I wonder if all this rapid verbification points to the rapid changes in the ways we “do” life in the Internet era. That is to say, we don’t just need new nouns for new things, but new verbs for new ways of doing things.
 
When my son’s science teacher asked the class how one might determine the circumference of the earth at the equator. One of the students raised his hand and said, “Google it?” That little anecdote has it all: verbification, neologism, the Internet, a huge generation gap, and maybe even a major epistemological shift.
 
I try not to be any more old-fashioned than I have to be. I’m not especially bothered by verbification per se. English grammar makes verbing so easy that it’s more or less inevitable: stick the word Google (or any other noun) between a subject and a direct object, and you’ve got yourself a new verb. You may not even have to change the ending.
 
What bothers me about sentences like “I’ll Google it” or “We should Instagram this” or “They’re going to AirBnB their house for Mardi Gras” isn’t the verbing, but the fact that corporate brands so shape our world now that they can’t be contained by proper nouns. They become the verbs by which we act out our lives. That’s not a language problem but a culture problem. For better or worse, language reflects culture.
 
I don’t often rush to embrace new verbifications or neologisms of any sort. I would prefer to sound stodgy today than to sound dated tomorrow. It’s hard to know which neologisms are going to look passé in five years. I am happy to report that I have never AOLed anybody. And if I have ever written about dabbing, it has only been the kind that one does with a hankie. I even resisted the term metrosexual, even though it appeared to have a pretty bright future in around 2008.
 
But if jumping on a linguistic bandwagon too early can make a writer look ridiculous, so can railing too hard against neologisms.
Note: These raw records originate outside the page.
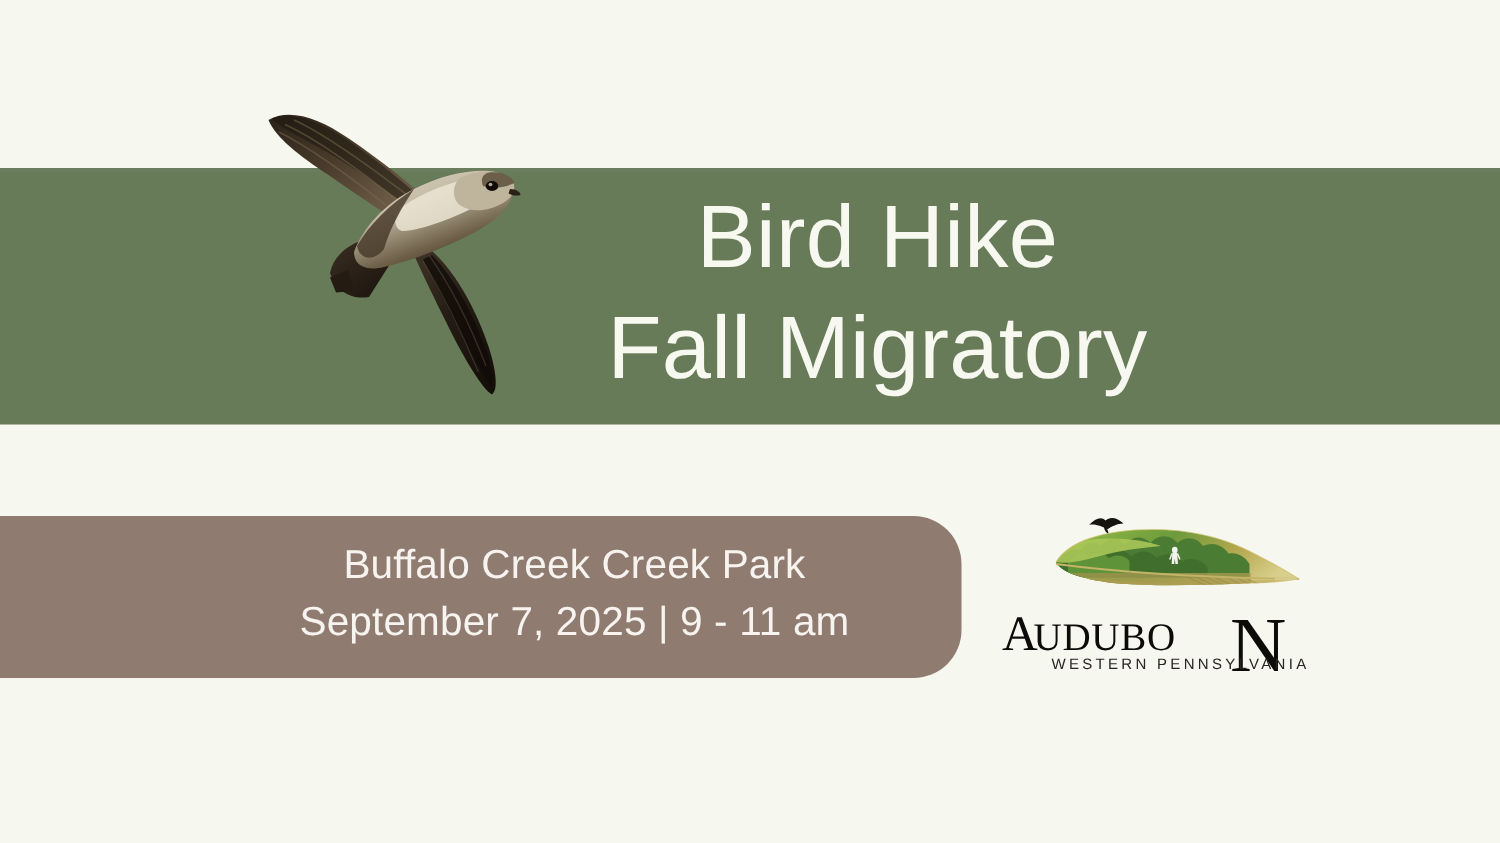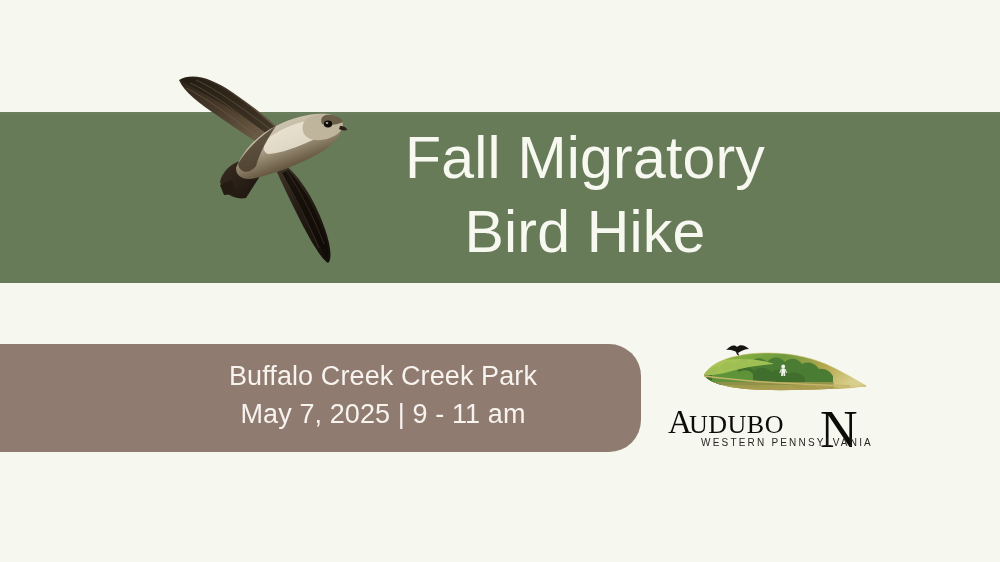--- a/index.html
+++ b/index.html
@@ -185,8 +185,8 @@
   </div>
 
   <div class="title-block">
+    <span class="title-line">Bird Hike</span>
     <span class="title-line">Fall Migratory</span>
-    <span class="title-line">Bird Hike</span>
   </div>
 
   <div class="brown-banner"></div>

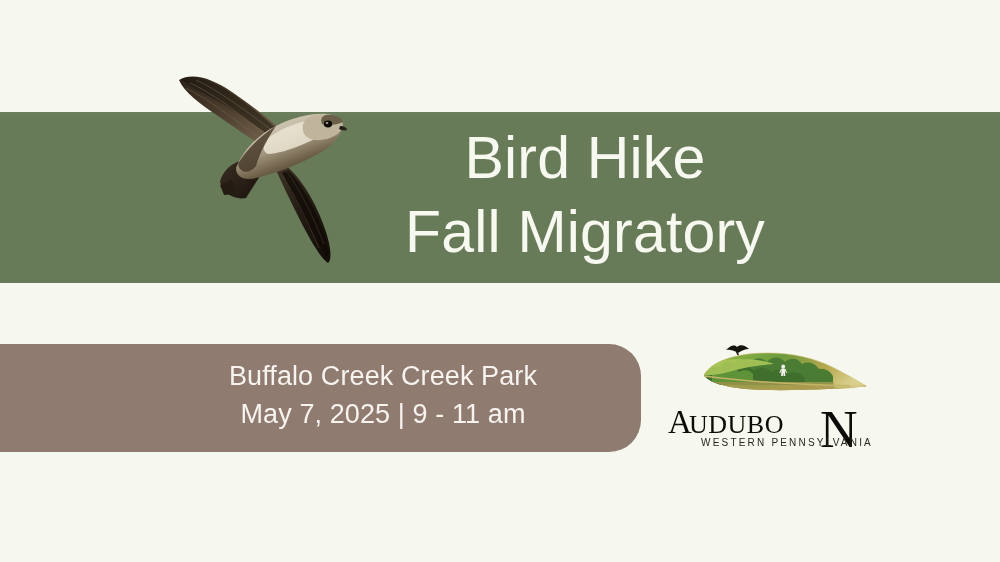--- a/index.html
+++ b/index.html
@@ -192,7 +192,7 @@
   <div class="brown-banner"></div>
   <div class="banner-text">
     <span class="banner-line">Buffalo Creek Creek Park</span>
-    <span class="banner-line">May 7, 2025 | 9 - 11 am</span>
+    <span class="banner-line">September 7, 2025 | 9 - 11 am</span>
   </div>
 
   <div class="logo">

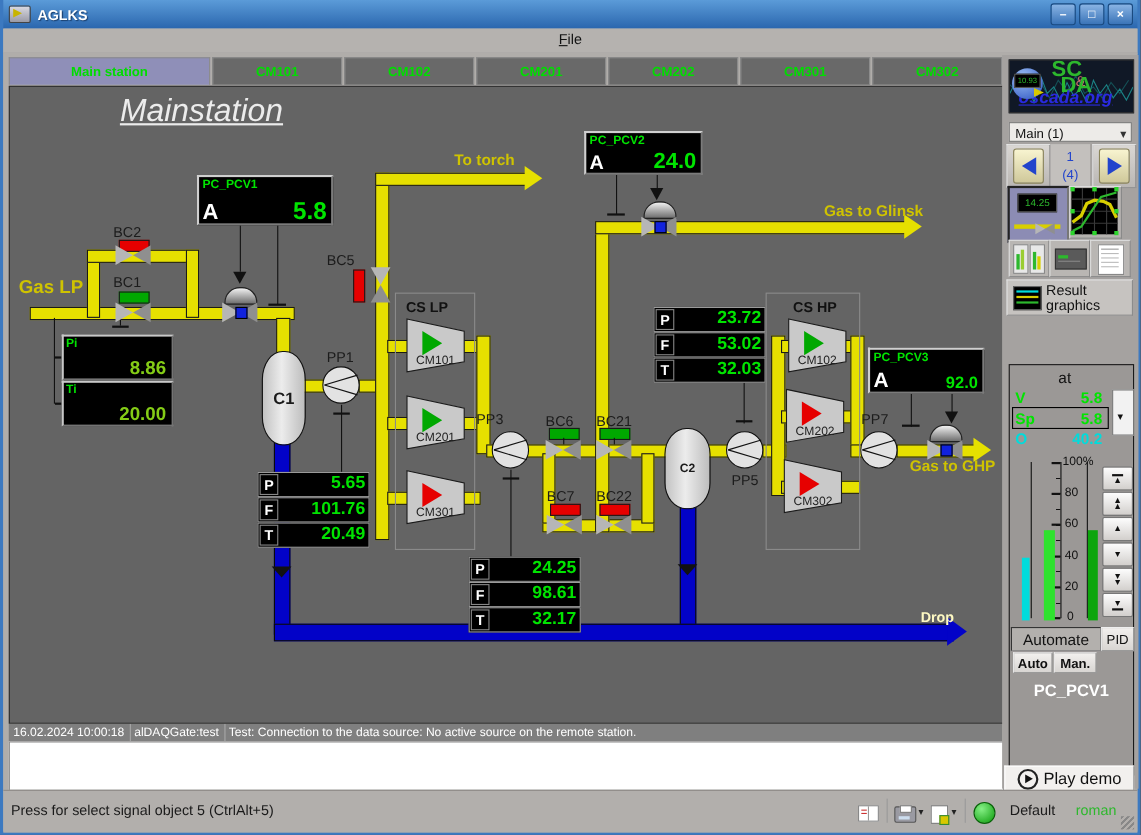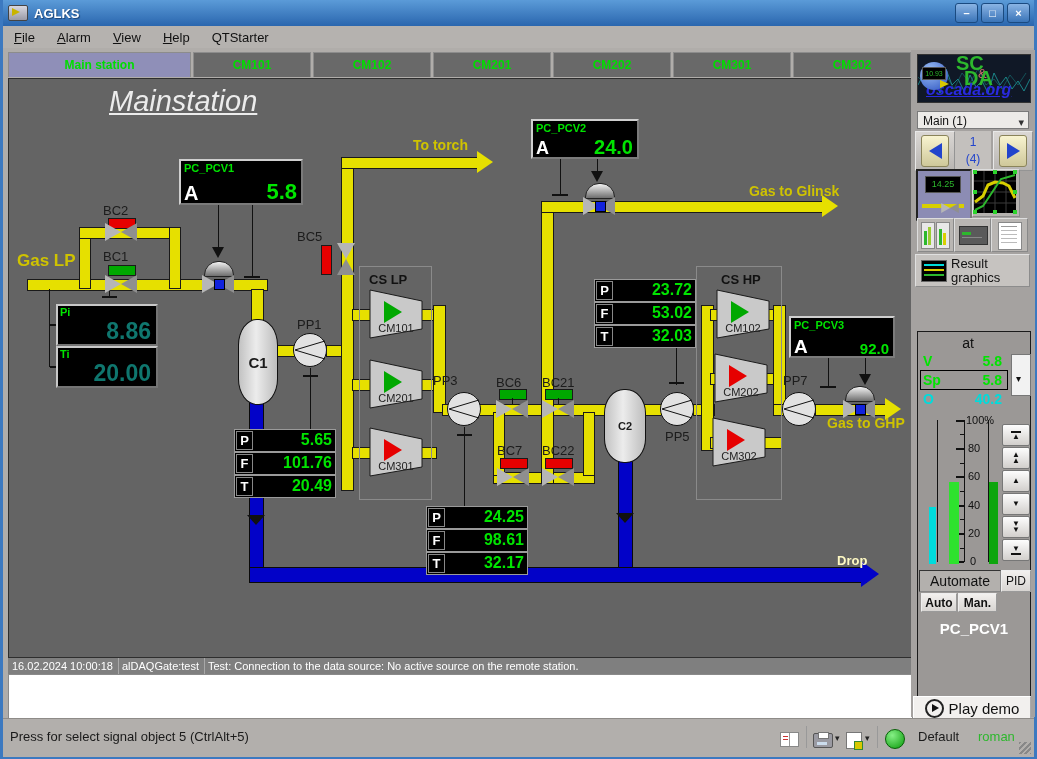--- a/index.html
+++ b/index.html
@@ -14,7 +14,7 @@
   .winbtn{width:21px;height:18px;background:linear-gradient(#8ab4e4,#3a74b8);border:1px solid #1a4a80;border-radius:3px;color:#fff;font-size:11px;font-weight:bold;display:flex;align-items:center;justify-content:center;line-height:1;}
   
   #inner{position:absolute;left:3px;top:26px;right:3px;bottom:3px;background:#b5b2af;}
-  #menubar{position:absolute;left:0;top:0;right:0;height:22px;background:#b5b2af;border-bottom:1px solid #9a9794;display:flex;align-items:center;font-size:13px;color:#111;}
+  #menubar{position:absolute;left:0;top:0;right:0;height:22px;background:#b5b2af;border-bottom:1px solid #9a9794;display:flex;align-items:center;font-size:13px;color:#111;flex-direction:column;}
   .mi{padding:2px 11px;}
   #workarea{position:absolute;left:0;top:22px;right:0;height:670px;background:#b0adaa;padding-left:42px;}
   

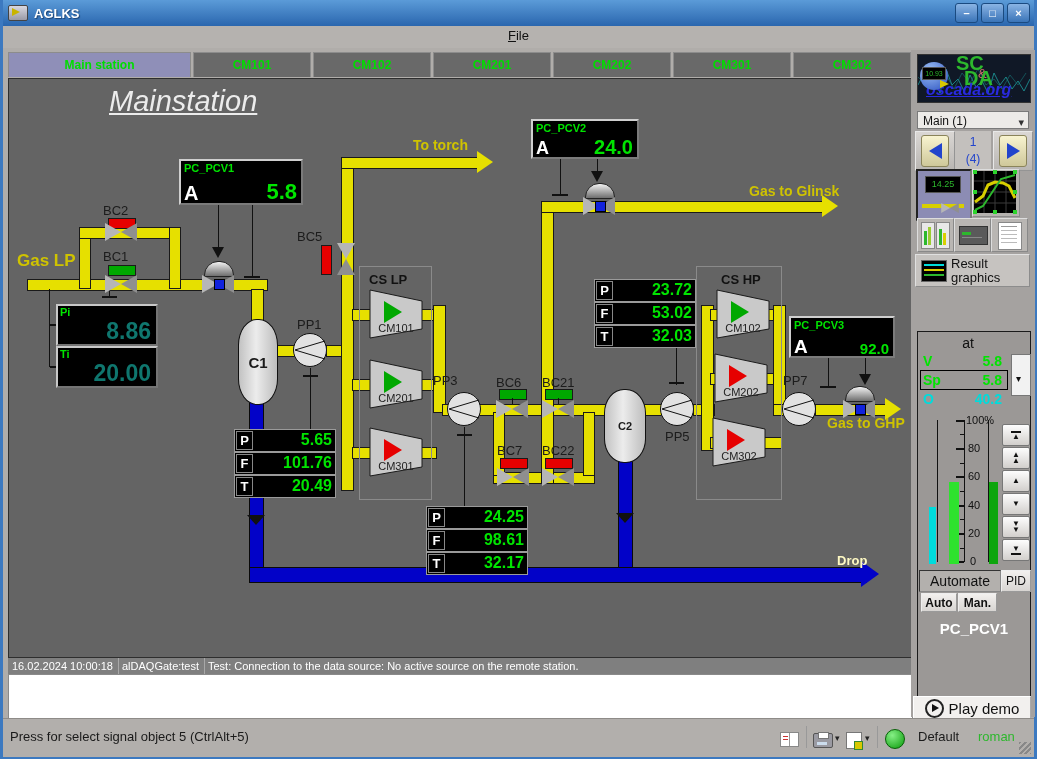--- a/index.html
+++ b/index.html
@@ -38,7 +38,7 @@
   .mrow .mv{position:absolute;right:3px;top:1px;font-size:16px;font-weight:bold;color:#00e400;line-height:1.1;}
   .g2row{position:relative;background:#000;border:2px outset #c8c8c8;height:38px;}
   .g2row .gl{position:absolute;left:2px;top:0;font-size:11px;font-weight:bold;color:#00e400;}
-  .g2row .gv{position:absolute;right:5px;bottom:1px;font-size:23px;font-weight:bold;color:#0f766e;line-height:1;margin-top:44px;}
+  .g2row .gv{position:absolute;right:5px;bottom:1px;font-size:17px;font-weight:bold;color:#84cc16;line-height:1;margin-top:44px;}
   .bowtie{position:absolute;width:32px;height:18px;}
   .bowtie:before{content:"";position:absolute;left:0;top:0;border-top:9px solid transparent;border-bottom:9px solid transparent;border-left:16px solid #b6b6b6;}
   .bowtie:after{content:"";position:absolute;right:0;top:0;border-top:9px solid transparent;border-bottom:9px solid transparent;border-right:16px solid #8f8f8f;}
Just as it’s hard to know which ones are on their way out, it’s hard to know which ones are going to survive—that is to say, which ones are more useful than you can see from where you sit. There’s a lot to like about Strunk and White’s Elements of Style, but they come across as a tad fogey-ish when they express their dismay over those new-fangled words finalize and moisturize. Kids these days.
 
The flexibility of our language—including the ease with which we can turn nouns into verbs—is a feature, not a bug. It’s a major reason that the English language is as rich as it is, as Steven Pinker argues in an interesting article in The New Republic:
 

Through the ages, language mavens have deplored the way English speakers convert nouns into verbs. The following verbs have all been denounced in this century: to caveat, to input, to host, to nuance, to access, to chair, to dialogue, to showcase, to progress, to parent, to intrigue, to contact, to impact.
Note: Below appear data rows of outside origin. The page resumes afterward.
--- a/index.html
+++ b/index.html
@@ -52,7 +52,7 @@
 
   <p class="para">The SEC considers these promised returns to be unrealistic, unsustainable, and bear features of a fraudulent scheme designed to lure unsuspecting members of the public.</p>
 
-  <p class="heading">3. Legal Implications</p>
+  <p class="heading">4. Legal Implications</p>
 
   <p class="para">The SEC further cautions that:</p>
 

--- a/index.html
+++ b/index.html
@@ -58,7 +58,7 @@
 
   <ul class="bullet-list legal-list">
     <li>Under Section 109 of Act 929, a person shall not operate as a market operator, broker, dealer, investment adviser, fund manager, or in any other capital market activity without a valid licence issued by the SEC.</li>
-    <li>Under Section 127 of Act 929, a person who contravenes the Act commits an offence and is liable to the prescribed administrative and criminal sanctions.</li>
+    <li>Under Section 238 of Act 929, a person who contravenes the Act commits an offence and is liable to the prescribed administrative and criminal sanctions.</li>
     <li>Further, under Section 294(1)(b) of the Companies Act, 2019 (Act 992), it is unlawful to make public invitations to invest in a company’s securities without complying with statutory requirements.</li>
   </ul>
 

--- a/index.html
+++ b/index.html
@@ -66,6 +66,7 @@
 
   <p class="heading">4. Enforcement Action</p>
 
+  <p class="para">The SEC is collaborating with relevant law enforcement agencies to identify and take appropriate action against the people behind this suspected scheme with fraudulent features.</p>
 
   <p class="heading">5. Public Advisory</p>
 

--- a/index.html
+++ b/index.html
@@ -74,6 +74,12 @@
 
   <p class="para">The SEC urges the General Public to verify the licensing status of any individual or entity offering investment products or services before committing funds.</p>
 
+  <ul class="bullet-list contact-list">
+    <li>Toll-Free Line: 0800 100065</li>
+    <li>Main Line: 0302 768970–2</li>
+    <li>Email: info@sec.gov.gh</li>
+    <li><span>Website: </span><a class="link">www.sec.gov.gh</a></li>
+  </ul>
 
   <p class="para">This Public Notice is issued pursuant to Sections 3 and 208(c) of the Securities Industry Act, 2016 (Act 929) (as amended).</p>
As you can see, they range from varying degrees of awkwardness to the completely unexceptionable. In fact, easy conversion of nouns to verbs has been part of English grammar for centuries. I have estimated that about a fifth of all English verbs were originally nouns. Consider the human body: you can “head” a committee, “scalp” the missionary, “eye” a babe, “stomach” someone’s complaints and so on—virtually every body part can be “verbed” (including several that cannot be printed in a family journal of opinion).
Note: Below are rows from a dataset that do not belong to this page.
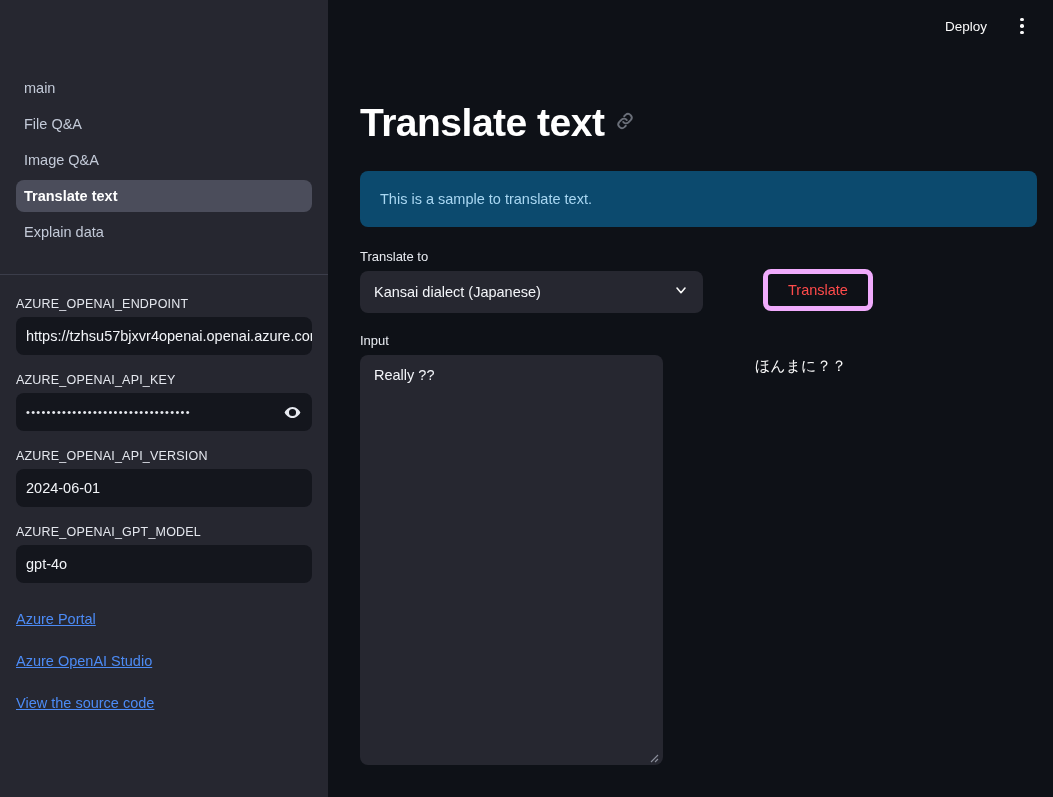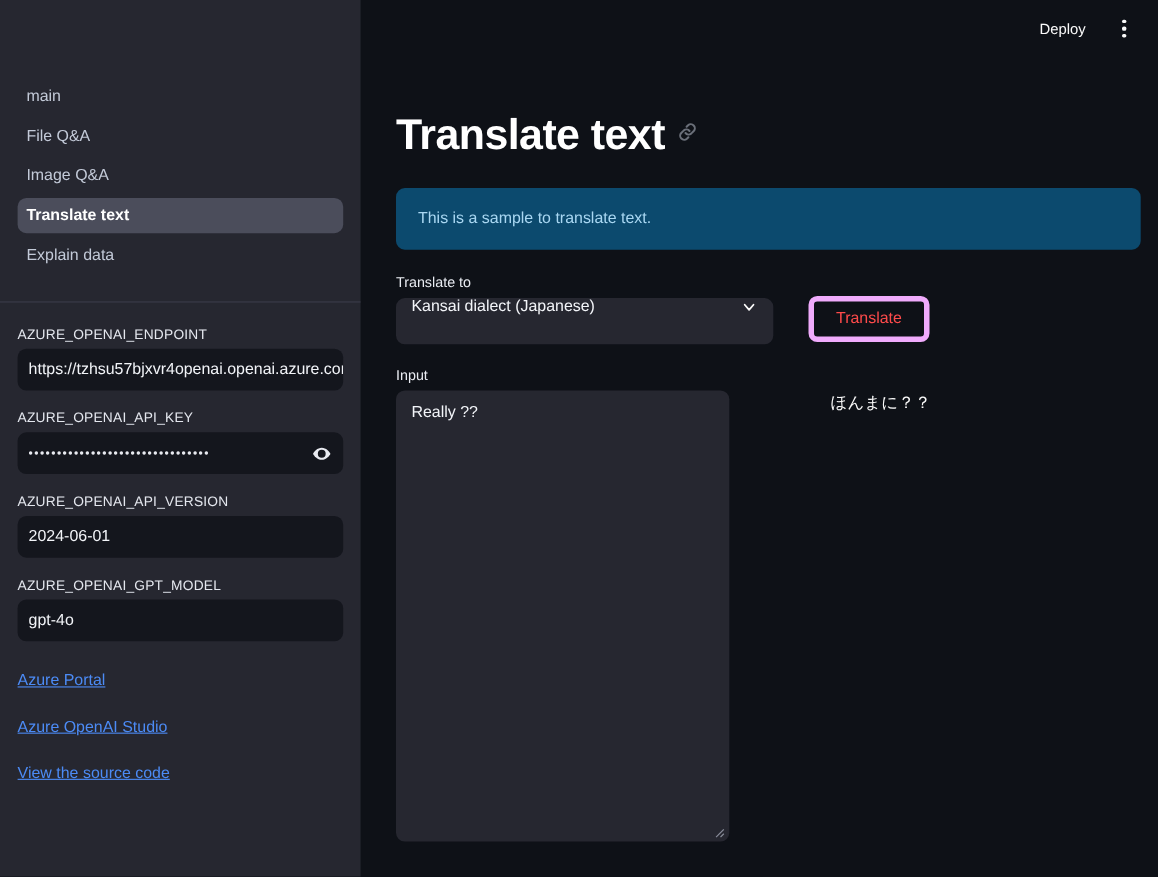--- a/index.html
+++ b/index.html
@@ -149,7 +149,7 @@
   .controls-row {
     display: flex;
     margin: 22px 0 0 16px;
-    gap: 32px;
+    gap: 60px;
     align-items: flex-start;
   }
   .select-col { width: 343px; }

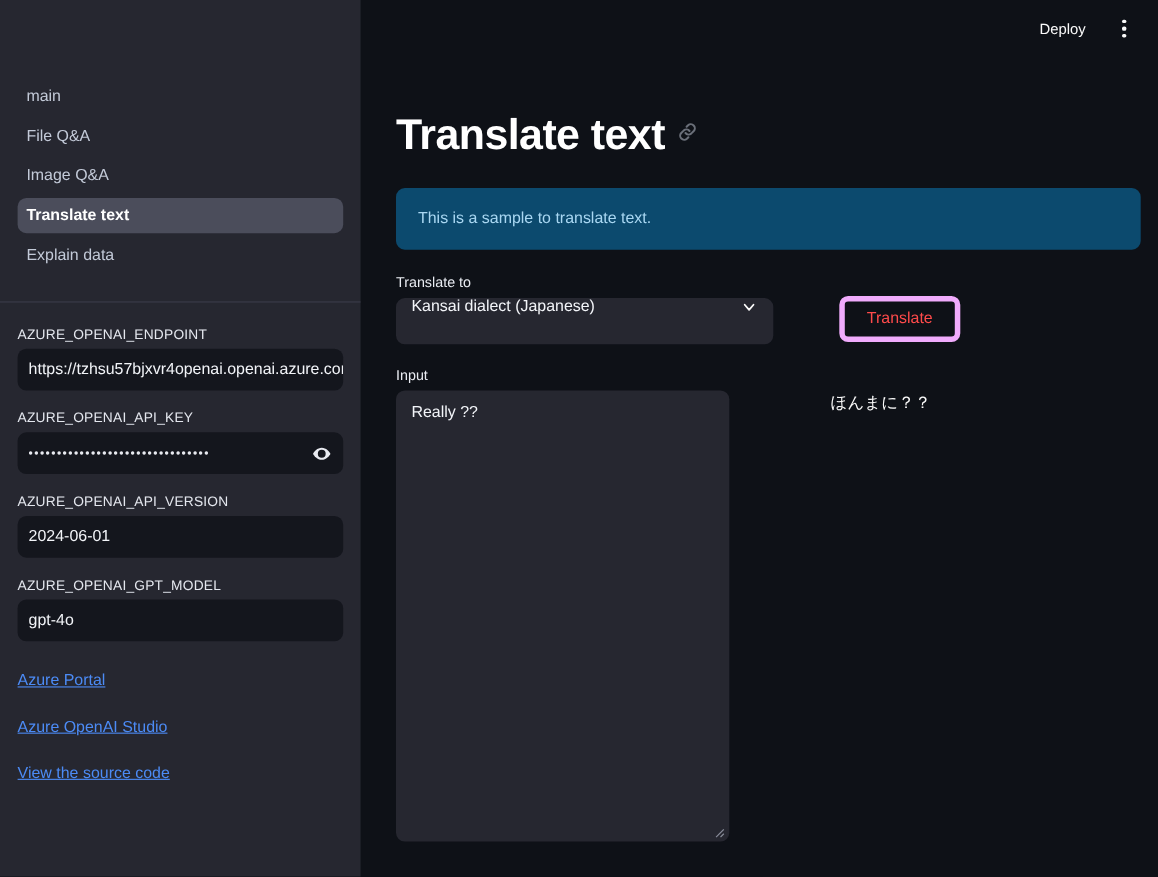--- a/index.html
+++ b/index.html
@@ -159,6 +159,7 @@
     background: #262730;
     border-radius: 8px;
     display: flex;
+    align-items: center;
     padding: 0 14px;
     justify-content: space-between;
   }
Used by a good writer, verbing can bring freshness, energy, even poetry to a sentence. Look what Ron Hansen does with the made-up verb (or, more precisely, participle) sheeping:

And below the silos and water tower are stripped treetops, their gray limbs still lifted up in alleluiah, their yellow leaves crowding along yard fences and sheeping along the sidewalks and alleys under the shepherding wind.  

Hansen accomplishes so much in that one word “sheeping.” You can just see those leaves moving along, all together, like a herd of sheep moving one direction then another. Isn’t it gorgeous?